Please return every line of the records below that contains the word "color".
*** DATA RECORDS ***
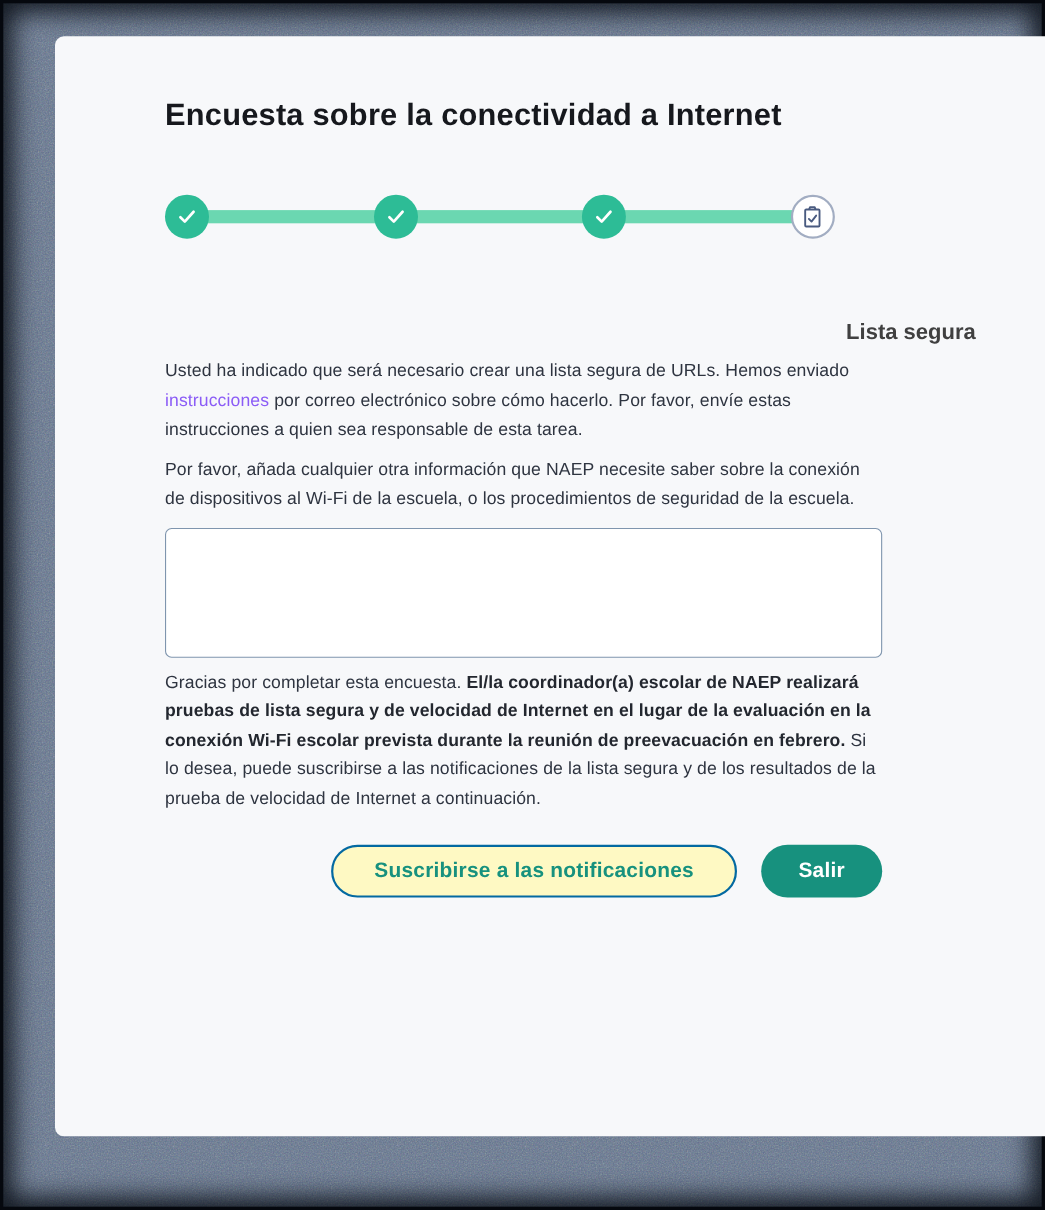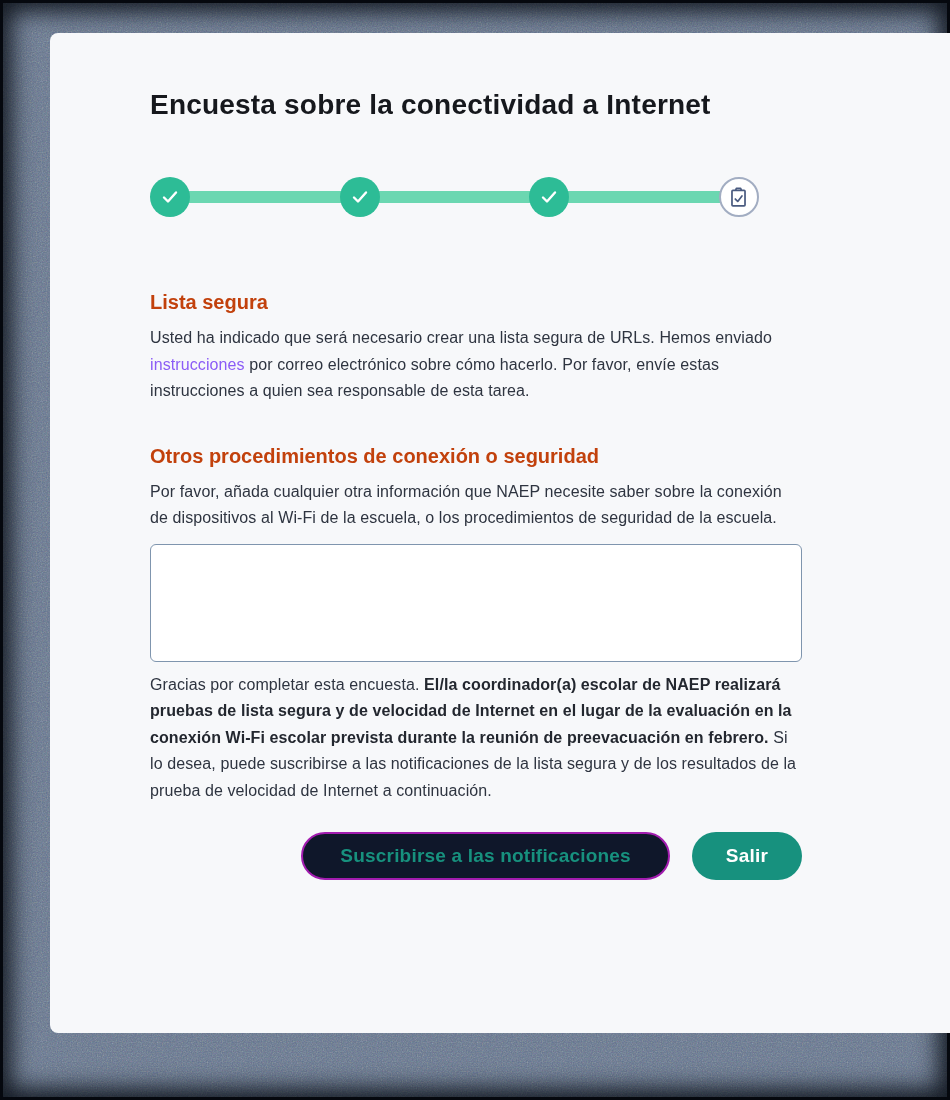--- a/index.html
+++ b/index.html
@@ -81,8 +81,9 @@
   .section-heading {
     font-size: 20px;
     font-weight: 700;
-    color: #c2410c;
+    color: #404040;
     line-height: 26px;
+    text-align: right;
   }
   #safelist-heading { margin-top: 72px; }
   #other-heading   { margin-top: 38px; }

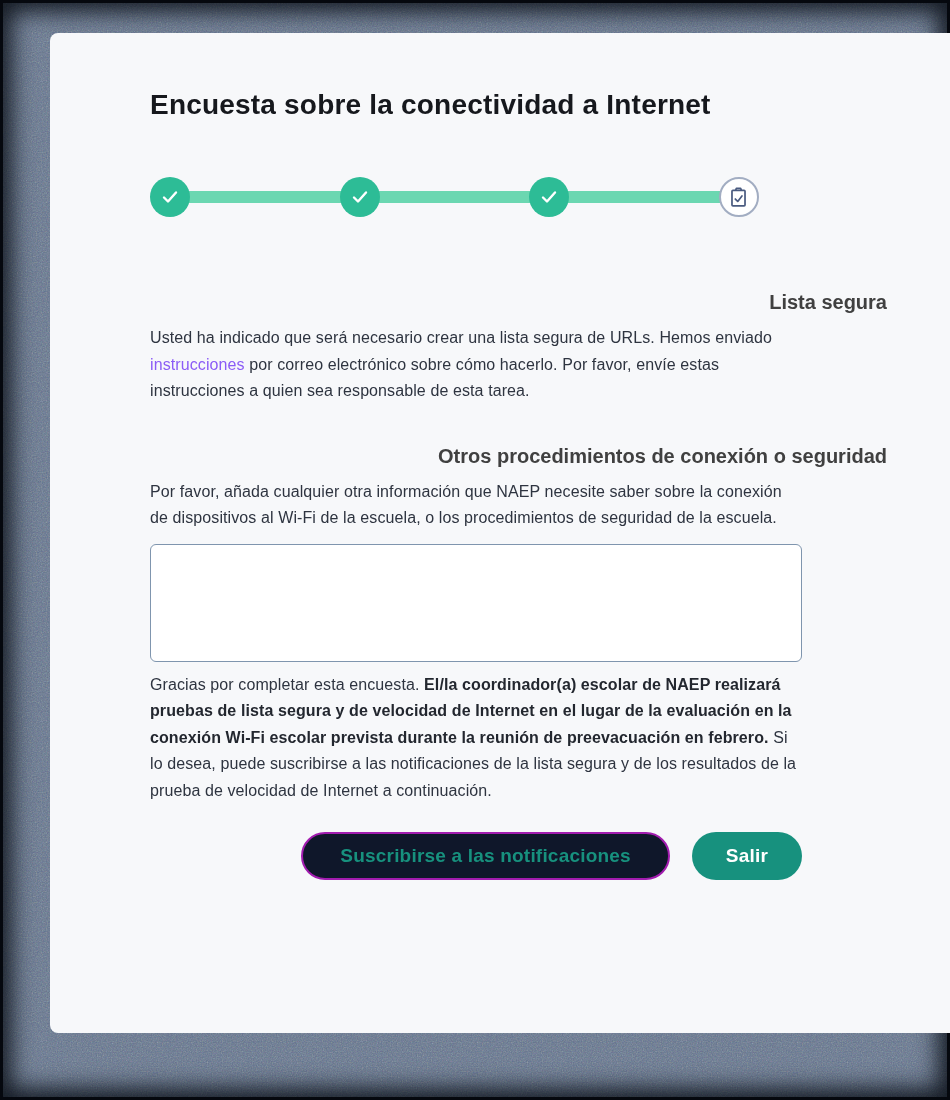--- a/index.html
+++ b/index.html
@@ -208,7 +208,6 @@
     <span>Usted ha indicado que será necesario crear una lista segura de URLs. Hemos enviado </span><a class="inline-link">instrucciones</a><span> por correo electrónico sobre cómo hacerlo. Por favor, envíe estas instrucciones a quien sea responsable de esta tarea.</span>
   </p>
 
-  <h2 class="section-heading" id="other-heading">Otros procedimientos de conexión o seguridad</h2>
   <p class="body-text">Por favor, añada cualquier otra información que NAEP necesite saber sobre la conexión de dispositivos al Wi-Fi de la escuela, o los procedimientos de seguridad de la escuela.</p>
 
   <textarea class="comments-box" placeholder="" style=""></textarea>

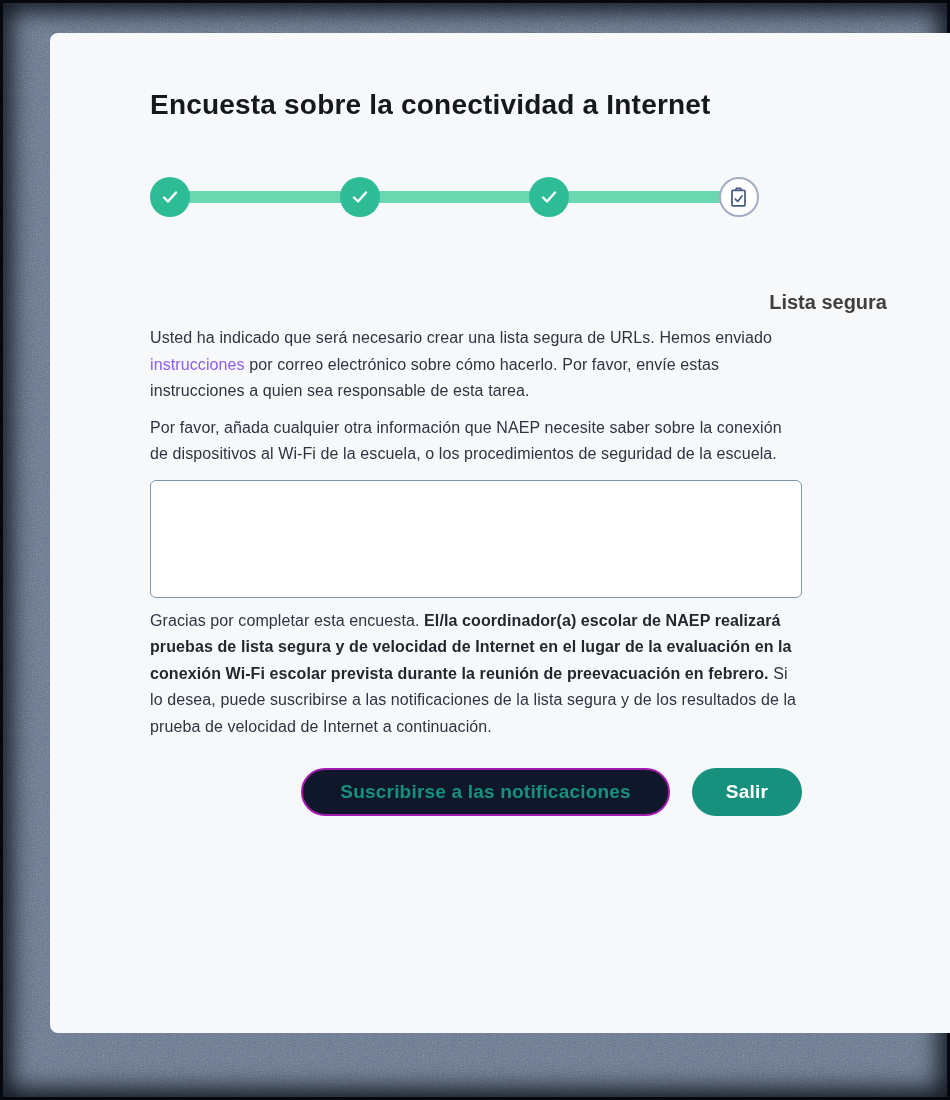--- a/index.html
+++ b/index.html
@@ -139,8 +139,8 @@
     cursor: pointer;
   }
   .btn-outline {
-    background: #0f172a;
-    border: 2px solid #a21caf;
+    background: #fef9c3;
+    border: 2px solid #0369a1;
     color: #17917e;
     padding: 0 37px;
   }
***
**RESPONSE TO THIS TASK:**
-    color: #c2410c;
+    color: #404040;
     color: #17917e;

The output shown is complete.